Judges: Lehman
Filed Date: 1/18/1912
Status: Precedential
Modified Date: 11/12/2024
The plaintiff has brought suit for a balance of $120 due upon the sale and delivery of six typewriters to the defendant corporation. The defendant admits the sale and delivery of the instruments, but claimed that the indebtedness of $120 was canceled and discharged prior to the beginning of the action. At the trial it was not disputed that the defendant’s president had signed a contract for the purchase of six typewriters. The written contract was upon a' blank form of the plaintiff company, and read as follows:
“The Oliver Typewriter Co. General Offices, Chicago. New York Branch, 310 Broadway, June 20, 1910—Gentlemen: Please ship United Publishers’*479 Company 51 Beekman street, six regular Oliver typewriters complete, with baseboard and cover, for which we agree to pay one hundred dollars each, as follows: Less 10% equals $540. Advertising, $270. Remingtons, 7/225319, 7/226818, 7/146396, 6/149129, 6/85421, 6/112119, and balance cash $120. In case of time payments, the undersigned agrees to execute regular forms of the Oliver Typewriter Company, and, if a typewriter is accepted in part payment, to make delivery f. o. b. New York. All verbal and written agreements are merged in the contract. [Signed] United Publishers’ Association. [Signed] Arthur Koppel, President.

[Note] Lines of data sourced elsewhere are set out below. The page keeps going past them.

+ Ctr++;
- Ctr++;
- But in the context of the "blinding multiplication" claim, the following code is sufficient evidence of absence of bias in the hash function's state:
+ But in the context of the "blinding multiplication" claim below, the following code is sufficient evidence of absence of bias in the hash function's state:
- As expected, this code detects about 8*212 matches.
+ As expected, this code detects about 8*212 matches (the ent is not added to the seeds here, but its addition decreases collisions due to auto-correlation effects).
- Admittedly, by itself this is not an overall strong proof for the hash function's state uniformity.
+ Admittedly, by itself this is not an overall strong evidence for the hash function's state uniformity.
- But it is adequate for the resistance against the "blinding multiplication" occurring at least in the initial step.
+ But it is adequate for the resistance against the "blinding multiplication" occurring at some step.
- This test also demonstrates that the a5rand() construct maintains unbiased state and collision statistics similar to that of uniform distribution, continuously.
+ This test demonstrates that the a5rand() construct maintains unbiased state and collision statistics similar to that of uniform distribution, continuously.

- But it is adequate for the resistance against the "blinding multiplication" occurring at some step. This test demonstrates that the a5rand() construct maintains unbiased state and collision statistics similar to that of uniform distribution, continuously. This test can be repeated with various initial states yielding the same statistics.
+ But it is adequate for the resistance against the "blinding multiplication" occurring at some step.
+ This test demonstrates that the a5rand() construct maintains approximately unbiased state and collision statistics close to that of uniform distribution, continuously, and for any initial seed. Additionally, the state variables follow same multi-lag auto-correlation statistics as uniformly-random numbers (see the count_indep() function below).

This order not valid until approved by the Oliver Typewriter Company.”
“Received payment in full on machines purchased on this order. Oliver Typewriter Co., per C. McNamee.”
There is no contention that the agent had any authority to make any agreement to accept payment, except as provided in the written contract. The terms therein inserted were authorized under printed instructions from the Chicago office of the plaintiff, and the agent had no authority to give any other terms. The defendant, therefore, does not dispute that it has no defense to the cause of action, except through its testimony that the district superintendent authorized and ratified the agent’s arrangement before the contract was signed. The district superintendent, however, denies this conversation, and shows that he discharged the agent because he apparently entered into a private arrangement with the defendant by which he secured and retained money or advertising for his personal use. .Of course, this presents an issue of veracity between himself and the defendant’s president. The defendant has the burden of proving the a.lleged special arrangement and ratification. The 'circumstances surrounding the transaction not only fail to corroborate its president’s story, but directly contradict it. The fact that he inserted in writing in a contract that payment shall be in part in advertising and in part in cash is admitted.
“The Oliver people are pressing me for payment of $120, which they claim I owe them. As you know, our last transaction cleaned up the decks, and I hold your receipt as a representative of the company. An immediate adjustment of this matter must be made, and I request that you justify my position, because, if you have not turned in $120 to your principal, it would be equivalent to having stolen the money from them. You certainly have no right to treat them or myself in this way, and I insist upon your giving this matter immediate attention. Since my dealings with you as representative of the Oliver people, our transactions have always been satisfactory until the present time, and I cannot understand this present procedure. An explanation is due from you at once to both the Oliver Co. and myself. Your receipts heretofore have never been questioned by the Oliver Co., and I cannot understand why they should be at this late day.
“Yours truly, United Publishers’ Association,
“Arthur Koppel, Pres.”
I fail to see how this letter can be reconciled with Mr. Koppel’s testimony that the receipt was given in pursuance of an arrangement ratified by the district superintendent of the Oliver Company and consummated by the delivery of advertising space to the company and used by them. If this story is correct, no explanation could well be required from the agent.
Moreover, even if this story was true, the defendant has failed to show that the plaintiff authorized the alleged independent contract for advertising space. The New York branch had undoubtedly authority to accept contracts of sale; but this contract cannot be considered part of the contract of sale, for then it would vary its terms. Regarded as an independent contract for advertising, the defendant has failed to show any authority, either express or apparent, in the district superintendent to make the contract. On the contrary, the defendant’s president stated on the stand that the advertising went through the Chicago office.
Judgment should therefore be reversed, and a new trial ordered, with costs to appellant to abide the event. All concur.